INSTRUCTIONS TO FOLLOW:
Return exactly the lines of the records below, starting at the line that contains "solid #b0b0b0;border-left:1px solid" and ending at the line that contains "10px; top: 404px;", with both of those lines kept.
### RECORDS SHOWN ###
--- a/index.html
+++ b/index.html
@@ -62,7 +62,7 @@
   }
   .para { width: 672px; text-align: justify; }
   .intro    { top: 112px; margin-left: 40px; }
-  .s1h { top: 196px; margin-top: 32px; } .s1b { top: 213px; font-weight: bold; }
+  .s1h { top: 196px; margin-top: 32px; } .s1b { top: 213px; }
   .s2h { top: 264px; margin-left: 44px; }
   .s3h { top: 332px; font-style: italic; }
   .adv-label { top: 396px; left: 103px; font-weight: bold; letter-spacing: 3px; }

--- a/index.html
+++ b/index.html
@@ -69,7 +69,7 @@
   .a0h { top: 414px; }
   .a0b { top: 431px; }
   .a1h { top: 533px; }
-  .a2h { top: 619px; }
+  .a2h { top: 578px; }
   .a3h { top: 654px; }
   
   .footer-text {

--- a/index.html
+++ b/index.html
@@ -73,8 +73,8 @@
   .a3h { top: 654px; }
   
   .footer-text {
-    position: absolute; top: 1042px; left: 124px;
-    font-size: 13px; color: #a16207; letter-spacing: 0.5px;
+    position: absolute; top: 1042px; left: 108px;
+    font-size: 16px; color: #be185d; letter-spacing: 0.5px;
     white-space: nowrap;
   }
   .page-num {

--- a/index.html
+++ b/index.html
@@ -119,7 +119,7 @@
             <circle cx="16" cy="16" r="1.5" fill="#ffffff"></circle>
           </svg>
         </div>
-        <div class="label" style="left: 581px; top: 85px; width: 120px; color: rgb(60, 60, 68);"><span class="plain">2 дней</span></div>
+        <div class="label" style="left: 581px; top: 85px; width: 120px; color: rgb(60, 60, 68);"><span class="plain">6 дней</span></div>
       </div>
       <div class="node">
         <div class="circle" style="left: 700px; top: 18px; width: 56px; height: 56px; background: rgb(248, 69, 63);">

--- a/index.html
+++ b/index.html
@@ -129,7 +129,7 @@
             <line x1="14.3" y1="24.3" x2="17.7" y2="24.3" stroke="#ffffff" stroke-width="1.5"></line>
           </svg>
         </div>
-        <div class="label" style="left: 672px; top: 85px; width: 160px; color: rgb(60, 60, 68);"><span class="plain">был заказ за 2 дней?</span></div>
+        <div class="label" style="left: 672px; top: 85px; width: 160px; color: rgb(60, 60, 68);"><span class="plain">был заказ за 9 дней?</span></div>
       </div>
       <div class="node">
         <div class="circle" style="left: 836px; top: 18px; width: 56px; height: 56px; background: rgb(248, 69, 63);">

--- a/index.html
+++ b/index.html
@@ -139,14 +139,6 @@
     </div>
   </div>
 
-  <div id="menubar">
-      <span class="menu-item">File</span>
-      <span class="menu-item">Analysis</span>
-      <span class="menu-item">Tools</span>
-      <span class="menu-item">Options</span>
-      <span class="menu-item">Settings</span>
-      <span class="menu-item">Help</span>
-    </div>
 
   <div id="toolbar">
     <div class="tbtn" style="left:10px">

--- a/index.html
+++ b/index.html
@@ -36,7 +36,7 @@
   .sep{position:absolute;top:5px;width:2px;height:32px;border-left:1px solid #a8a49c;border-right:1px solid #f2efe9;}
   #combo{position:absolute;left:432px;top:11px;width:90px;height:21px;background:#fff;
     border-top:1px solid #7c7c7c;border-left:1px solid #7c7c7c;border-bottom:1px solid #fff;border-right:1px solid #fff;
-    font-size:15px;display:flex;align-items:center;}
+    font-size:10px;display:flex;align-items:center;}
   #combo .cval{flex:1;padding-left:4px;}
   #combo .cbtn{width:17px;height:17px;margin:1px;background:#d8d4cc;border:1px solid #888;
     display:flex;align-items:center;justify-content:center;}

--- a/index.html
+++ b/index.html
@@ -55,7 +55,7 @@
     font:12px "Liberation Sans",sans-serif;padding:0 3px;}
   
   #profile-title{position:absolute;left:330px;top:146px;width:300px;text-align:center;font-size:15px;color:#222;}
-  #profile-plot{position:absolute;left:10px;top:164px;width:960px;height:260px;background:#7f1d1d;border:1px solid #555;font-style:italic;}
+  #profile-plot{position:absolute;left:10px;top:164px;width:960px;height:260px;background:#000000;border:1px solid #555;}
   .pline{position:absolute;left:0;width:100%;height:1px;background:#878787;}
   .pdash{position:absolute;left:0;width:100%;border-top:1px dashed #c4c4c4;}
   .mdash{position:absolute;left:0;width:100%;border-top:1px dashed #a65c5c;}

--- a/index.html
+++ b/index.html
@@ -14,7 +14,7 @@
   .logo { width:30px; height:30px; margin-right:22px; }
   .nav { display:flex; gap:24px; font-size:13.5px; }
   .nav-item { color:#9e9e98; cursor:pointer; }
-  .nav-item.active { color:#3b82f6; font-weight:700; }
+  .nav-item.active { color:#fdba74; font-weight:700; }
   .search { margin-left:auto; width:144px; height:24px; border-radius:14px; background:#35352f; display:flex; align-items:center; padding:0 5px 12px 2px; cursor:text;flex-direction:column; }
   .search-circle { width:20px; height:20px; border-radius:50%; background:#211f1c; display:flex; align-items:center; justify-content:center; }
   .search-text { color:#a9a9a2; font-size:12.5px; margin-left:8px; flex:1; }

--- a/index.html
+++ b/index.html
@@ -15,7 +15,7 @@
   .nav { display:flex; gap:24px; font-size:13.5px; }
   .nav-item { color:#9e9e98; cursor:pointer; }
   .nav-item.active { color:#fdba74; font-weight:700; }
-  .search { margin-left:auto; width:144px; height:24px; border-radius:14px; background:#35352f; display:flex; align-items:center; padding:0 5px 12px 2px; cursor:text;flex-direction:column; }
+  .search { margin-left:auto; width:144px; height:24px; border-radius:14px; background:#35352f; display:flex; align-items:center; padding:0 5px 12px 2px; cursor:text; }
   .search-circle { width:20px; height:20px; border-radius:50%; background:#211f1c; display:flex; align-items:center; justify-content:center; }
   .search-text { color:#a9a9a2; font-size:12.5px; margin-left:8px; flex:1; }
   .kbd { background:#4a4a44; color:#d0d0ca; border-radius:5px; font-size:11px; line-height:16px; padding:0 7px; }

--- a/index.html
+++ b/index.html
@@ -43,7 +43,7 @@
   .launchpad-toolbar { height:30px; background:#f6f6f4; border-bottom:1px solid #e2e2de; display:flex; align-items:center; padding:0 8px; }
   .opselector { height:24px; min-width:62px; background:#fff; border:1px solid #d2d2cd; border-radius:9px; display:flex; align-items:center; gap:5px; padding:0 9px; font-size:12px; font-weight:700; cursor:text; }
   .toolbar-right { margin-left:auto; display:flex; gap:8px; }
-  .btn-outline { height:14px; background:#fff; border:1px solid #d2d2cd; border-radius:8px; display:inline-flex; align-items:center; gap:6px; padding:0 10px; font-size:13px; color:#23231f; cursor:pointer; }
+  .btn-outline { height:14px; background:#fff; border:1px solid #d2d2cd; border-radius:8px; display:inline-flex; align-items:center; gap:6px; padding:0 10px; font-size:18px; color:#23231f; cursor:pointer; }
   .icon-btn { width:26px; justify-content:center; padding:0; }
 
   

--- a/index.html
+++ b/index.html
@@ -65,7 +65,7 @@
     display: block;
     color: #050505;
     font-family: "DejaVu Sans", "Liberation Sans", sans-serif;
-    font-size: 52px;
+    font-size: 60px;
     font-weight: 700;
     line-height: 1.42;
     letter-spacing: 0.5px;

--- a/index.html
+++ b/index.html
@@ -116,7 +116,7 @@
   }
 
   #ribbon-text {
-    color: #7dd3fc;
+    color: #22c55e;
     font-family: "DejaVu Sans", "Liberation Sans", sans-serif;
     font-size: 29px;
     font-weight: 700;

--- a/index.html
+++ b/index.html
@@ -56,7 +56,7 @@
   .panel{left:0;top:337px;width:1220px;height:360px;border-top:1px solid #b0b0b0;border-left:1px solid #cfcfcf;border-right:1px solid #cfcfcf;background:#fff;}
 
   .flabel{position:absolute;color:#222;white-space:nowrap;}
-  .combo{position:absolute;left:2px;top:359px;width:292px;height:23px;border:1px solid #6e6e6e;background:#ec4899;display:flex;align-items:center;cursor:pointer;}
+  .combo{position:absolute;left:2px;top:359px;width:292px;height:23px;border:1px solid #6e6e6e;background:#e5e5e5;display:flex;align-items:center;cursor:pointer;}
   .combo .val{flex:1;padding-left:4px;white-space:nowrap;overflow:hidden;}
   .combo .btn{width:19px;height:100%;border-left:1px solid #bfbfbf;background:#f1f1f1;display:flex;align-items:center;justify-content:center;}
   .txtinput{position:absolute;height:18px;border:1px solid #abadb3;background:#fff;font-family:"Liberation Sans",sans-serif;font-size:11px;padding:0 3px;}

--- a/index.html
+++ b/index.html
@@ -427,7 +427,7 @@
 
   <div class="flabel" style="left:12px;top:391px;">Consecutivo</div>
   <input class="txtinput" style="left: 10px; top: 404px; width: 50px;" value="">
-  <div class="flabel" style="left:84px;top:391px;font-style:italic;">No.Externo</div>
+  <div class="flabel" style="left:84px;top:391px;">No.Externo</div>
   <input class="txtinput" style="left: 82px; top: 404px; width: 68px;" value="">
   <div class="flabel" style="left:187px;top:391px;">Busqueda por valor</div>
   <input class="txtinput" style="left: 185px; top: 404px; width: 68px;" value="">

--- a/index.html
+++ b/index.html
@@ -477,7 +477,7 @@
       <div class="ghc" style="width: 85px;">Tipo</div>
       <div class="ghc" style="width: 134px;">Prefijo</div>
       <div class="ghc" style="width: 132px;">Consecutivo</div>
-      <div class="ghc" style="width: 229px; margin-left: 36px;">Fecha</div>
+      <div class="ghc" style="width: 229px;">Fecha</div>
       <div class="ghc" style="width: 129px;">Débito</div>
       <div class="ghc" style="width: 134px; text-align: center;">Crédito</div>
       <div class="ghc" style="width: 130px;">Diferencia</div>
###
EXERCISE SOLUTION:
   .panel{left:0;top:337px;width:1220px;height:360px;border-top:1px solid #b0b0b0;border-left:1px solid #cfcfcf;border-right:1px solid #cfcfcf;background:#fff;}
 
   .flabel{position:absolute;color:#222;white-space:nowrap;}
-  .combo{position:absolute;left:2px;top:359px;width:292px;height:23px;border:1px solid #6e6e6e;background:#ec4899;display:flex;align-items:center;cursor:pointer;}
+  .combo{position:absolute;left:2px;top:359px;width:292px;height:23px;border:1px solid #6e6e6e;background:#e5e5e5;display:flex;align-items:center;cursor:pointer;}
   .combo .val{flex:1;padding-left:4px;white-space:nowrap;overflow:hidden;}
   .combo .btn{width:19px;height:100%;border-left:1px solid #bfbfbf;background:#f1f1f1;display:flex;align-items:center;justify-content:center;}
   .txtinput{position:absolute;height:18px;border:1px solid #abadb3;background:#fff;font-family:"Liberation Sans",sans-serif;font-size:11px;padding:0 3px;}

--- a/index.html
+++ b/index.html
@@ -427,7 +427,7 @@
 
   <div class="flabel" style="left:12px;top:391px;">Consecutivo</div>
   <input class="txtinput" style="left: 10px; top: 404px; width: 50px;" value="">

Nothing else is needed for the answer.